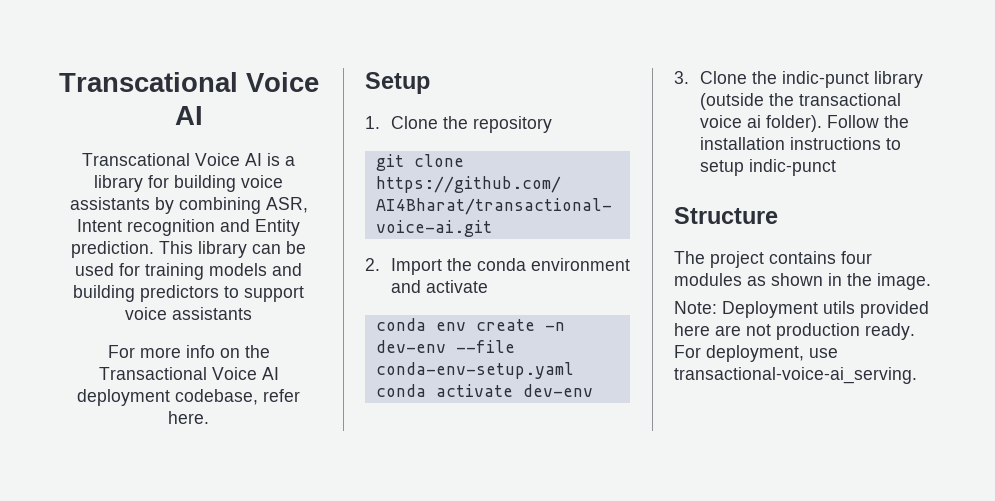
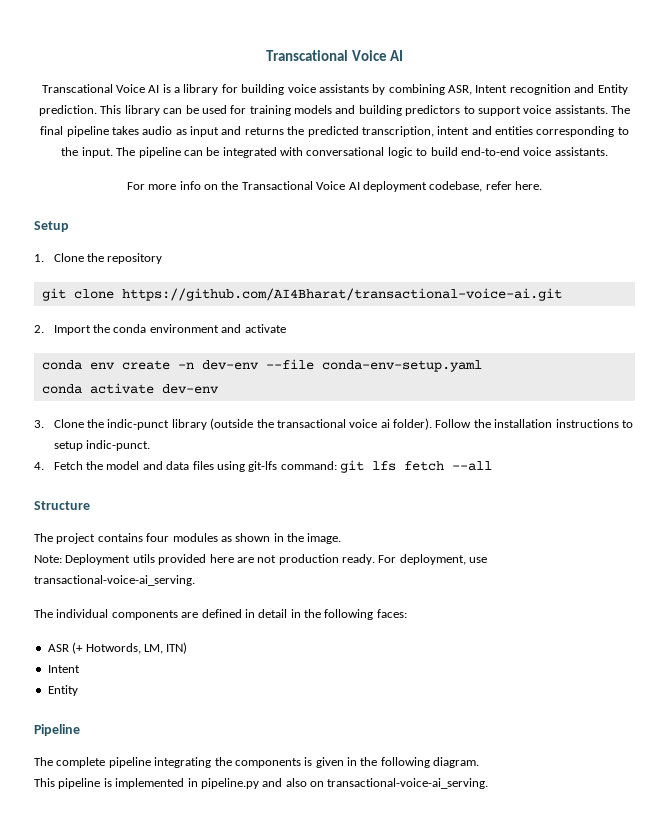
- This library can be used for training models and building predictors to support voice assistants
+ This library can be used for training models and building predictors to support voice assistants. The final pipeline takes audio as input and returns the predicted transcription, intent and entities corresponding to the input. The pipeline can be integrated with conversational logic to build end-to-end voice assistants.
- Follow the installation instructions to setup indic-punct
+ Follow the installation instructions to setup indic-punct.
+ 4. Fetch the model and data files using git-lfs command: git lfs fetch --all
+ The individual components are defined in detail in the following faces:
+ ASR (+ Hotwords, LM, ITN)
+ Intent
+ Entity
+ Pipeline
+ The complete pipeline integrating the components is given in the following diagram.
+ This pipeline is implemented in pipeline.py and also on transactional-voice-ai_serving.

WHAT TO DO:
In the material above, each line with the word "following" should be copied.

ANSWER TO THIS TASK:
+ The individual components are defined in detail in the following faces:
+ The complete pipeline integrating the components is given in the following diagram.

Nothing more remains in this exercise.